Dan: I think America is doing pretty badly right now, the recession feels like it’s getting a little bit better, but with the election coming up and people not feeling that they have a decent person to elect, that is getting to people. But the reality is that those aren’t my problems. My problems are do I have money to pay rent? Am I going to be able to eat a solid amount of food so that I won’t pass out later tonight? Am I going to go to a city, play a show and people there are going to enjoy it? Those are my problems. 

Rebellion: You’re playing Rebellion in the middle of your first European tour. How excited are you about crossing the Atlantic?
Dan: A lot, we’re very excited. I’ve been there a few times and Zach, our drummer, has been there once or twice, but everybody else hasn’t been there. I’m most excited about being the one who has already experienced it and being able to share it with my friends.

Rebellion: Is there anywhere you’re particularly excited to visit or any tourist attractions you want to see?
Dan: The two places on our tour I haven’t been are Denmark and the Netherlands, so I’m really excited about that. Europe is a lot prettier and a lot older, so any American tourist enjoys going over there. History is not something you get to see whilst touring America. On top of it not being a familiar place, Europe is also a better place.
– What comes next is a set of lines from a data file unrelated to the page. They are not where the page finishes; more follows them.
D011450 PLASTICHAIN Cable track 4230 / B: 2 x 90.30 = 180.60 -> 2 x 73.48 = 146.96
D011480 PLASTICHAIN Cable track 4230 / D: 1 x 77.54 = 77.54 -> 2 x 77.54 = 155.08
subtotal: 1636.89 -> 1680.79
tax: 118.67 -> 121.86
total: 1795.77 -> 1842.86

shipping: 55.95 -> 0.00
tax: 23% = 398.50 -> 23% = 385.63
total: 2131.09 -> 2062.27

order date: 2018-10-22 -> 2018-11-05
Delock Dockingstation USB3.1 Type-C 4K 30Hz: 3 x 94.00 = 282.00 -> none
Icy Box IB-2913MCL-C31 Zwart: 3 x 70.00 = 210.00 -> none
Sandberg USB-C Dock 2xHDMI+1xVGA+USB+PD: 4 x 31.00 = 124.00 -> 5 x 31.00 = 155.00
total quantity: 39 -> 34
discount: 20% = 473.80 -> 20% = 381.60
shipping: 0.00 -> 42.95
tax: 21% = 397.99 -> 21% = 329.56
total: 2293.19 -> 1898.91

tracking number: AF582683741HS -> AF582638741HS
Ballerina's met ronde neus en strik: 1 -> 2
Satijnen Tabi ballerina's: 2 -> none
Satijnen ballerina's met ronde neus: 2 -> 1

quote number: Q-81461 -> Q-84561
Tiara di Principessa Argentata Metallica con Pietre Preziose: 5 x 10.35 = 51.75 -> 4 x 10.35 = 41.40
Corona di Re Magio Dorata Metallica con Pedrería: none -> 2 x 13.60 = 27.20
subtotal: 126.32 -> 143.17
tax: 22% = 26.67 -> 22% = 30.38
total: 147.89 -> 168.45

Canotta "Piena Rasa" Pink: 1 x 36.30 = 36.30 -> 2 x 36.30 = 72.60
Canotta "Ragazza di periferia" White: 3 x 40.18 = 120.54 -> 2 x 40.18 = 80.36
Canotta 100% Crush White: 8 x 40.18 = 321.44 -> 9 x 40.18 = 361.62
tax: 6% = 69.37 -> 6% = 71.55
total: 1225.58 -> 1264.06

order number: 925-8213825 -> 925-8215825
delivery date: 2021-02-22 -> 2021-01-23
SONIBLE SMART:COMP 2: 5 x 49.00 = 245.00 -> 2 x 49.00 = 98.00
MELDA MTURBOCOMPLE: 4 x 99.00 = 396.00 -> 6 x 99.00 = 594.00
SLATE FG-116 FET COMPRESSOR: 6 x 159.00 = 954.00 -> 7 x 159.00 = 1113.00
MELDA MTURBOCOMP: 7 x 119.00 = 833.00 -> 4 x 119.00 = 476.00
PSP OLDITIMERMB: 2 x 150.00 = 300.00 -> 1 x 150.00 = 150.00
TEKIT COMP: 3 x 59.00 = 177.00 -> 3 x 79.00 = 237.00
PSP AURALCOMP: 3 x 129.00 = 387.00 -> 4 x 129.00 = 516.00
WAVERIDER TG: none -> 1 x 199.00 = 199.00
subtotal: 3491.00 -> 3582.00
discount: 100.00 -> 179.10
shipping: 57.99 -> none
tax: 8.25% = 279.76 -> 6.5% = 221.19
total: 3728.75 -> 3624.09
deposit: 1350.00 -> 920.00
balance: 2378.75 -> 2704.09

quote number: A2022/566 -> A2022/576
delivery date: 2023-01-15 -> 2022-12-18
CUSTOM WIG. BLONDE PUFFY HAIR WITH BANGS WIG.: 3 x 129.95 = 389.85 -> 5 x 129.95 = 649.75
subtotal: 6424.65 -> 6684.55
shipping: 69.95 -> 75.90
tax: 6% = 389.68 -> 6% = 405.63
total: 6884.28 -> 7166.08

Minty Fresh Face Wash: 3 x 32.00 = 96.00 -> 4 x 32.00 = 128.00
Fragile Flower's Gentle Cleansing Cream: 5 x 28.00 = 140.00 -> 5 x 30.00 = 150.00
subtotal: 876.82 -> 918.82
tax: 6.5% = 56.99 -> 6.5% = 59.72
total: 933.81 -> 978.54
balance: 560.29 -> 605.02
Rebellion: The thought that goes into your releases seems to continue to the artwork and the design. How central to the Downtown Struts is the way that your records look and feel? And how do you decide what the visual aspects of your releases are going to be?
Dan: I’d say that it’s very important, the artwork is critical to the whole package. To me the visual is super important, it’s stronger than just the music on its own. I think that when you’re listening to something and you can look through the artwork, those two things should click and people should be able to relate to you even better. And Paul who does our artwork is very important.

Rebellion: Finally, is there anyone who is playing at Rebellion who you haven’t seen before and you’re excited to see?
Dan: I’ve never seen Rancid play, and I’ve never seen The Slackers play, those are two groups I hope I have time to see.